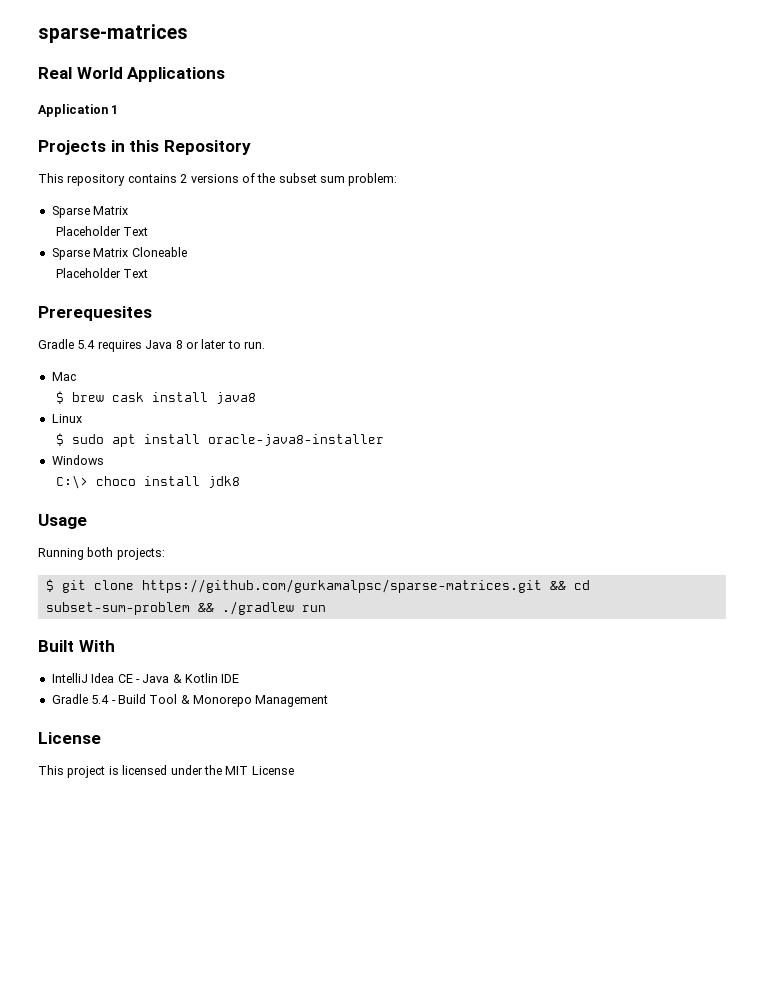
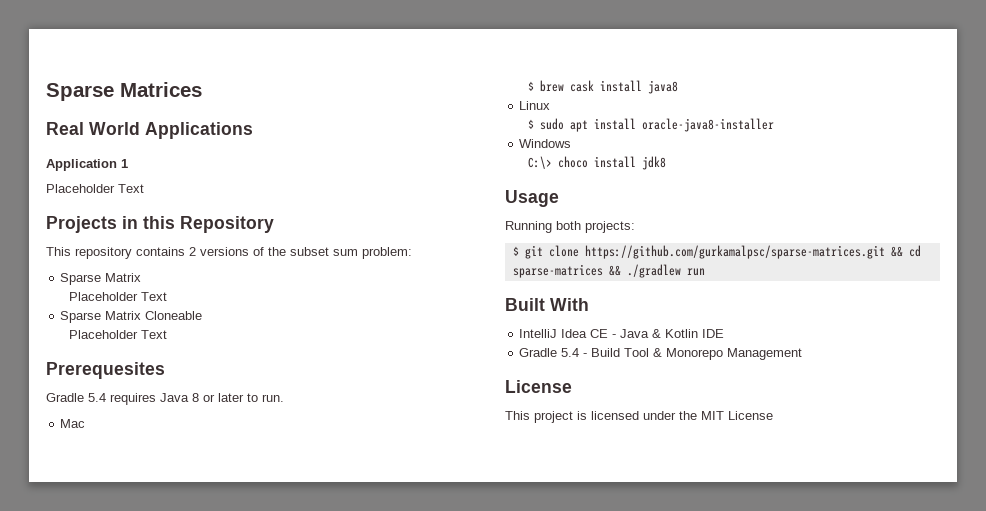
[38,24,188,43] sparse-matrices -> [46,82,202,101] Sparse Matrices
(119, 109) none -> [46,184,144,193] // Placeholder Text
[45,602,190,615] subset-sum-problem -> [512,264,603,278] sparse-matrices

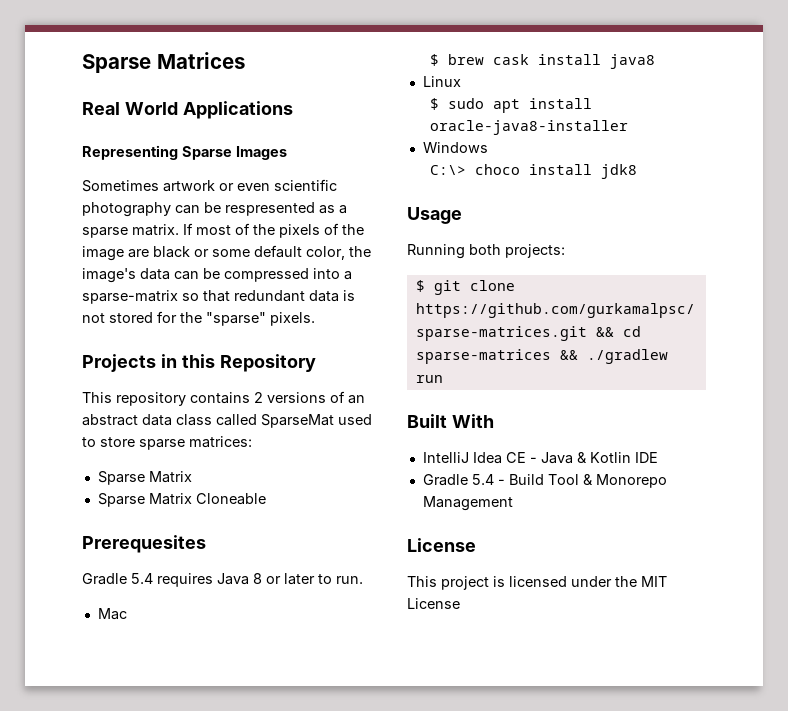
[46,159,128,171] [46,184,144,193] Application 1 // Placeholder Text -> [82,145,287,160] [82,179,337,192] [82,202,347,217] [82,223,364,238] [82,245,371,261] [82,268,352,283] [82,290,355,304] [82,311,315,326] Representing Sparse Images // Sometimes artwork or even scientific photography can be respresented as a sparse matrix. If most of the pixels of the image are black or some default color, the image's data can be compressed into a sparse-matrix so that redundant data is not stored for the "sparse" pixels.
[268,247,412,259] [60,273,142,285] [69,292,168,301] the subset sum problem: // Sparse Matrix // Placeholder Text -> [348,395,365,404] [82,414,372,428] [82,436,252,450] [97,471,192,485] an abstract data class called SparseMat used to store sparse matrices: // Sparse Matrix
[69,330,168,339] // Placeholder Text -> (266, 499) none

== ACTION ITEM ==
Leave the pictures out, then print every entry exactly as it reads.

== EXPECTED OUTPUT ==
[38,24,188,43] sparse-matrices -> [46,82,202,101] Sparse Matrices
(119, 109) none -> [46,184,144,193] // Placeholder Text
[45,602,190,615] subset-sum-problem -> [512,264,603,278] sparse-matrices

[46,159,128,171] [46,184,144,193] Application 1 // Placeholder Text -> [82,145,287,160] [82,179,337,192] [82,202,347,217] [82,223,364,238] [82,245,371,261] [82,268,352,283] [82,290,355,304] [82,311,315,326] Representing Sparse Images // Sometimes artwork or even scientific photography can be respresented as a sparse matrix. If most of the pixels of the image are black or some default color, the image's data can be compressed into a sparse-matrix so that redundant data is not stored for the "sparse" pixels.
[268,247,412,259] [60,273,142,285] [69,292,168,301] the subset sum problem: // Sparse Matrix // Placeholder Text -> [348,395,365,404] [82,414,372,428] [82,436,252,450] [97,471,192,485] an abstract data class called SparseMat used to store sparse matrices: // Sparse Matrix
[69,330,168,339] // Placeholder Text -> (266, 499) none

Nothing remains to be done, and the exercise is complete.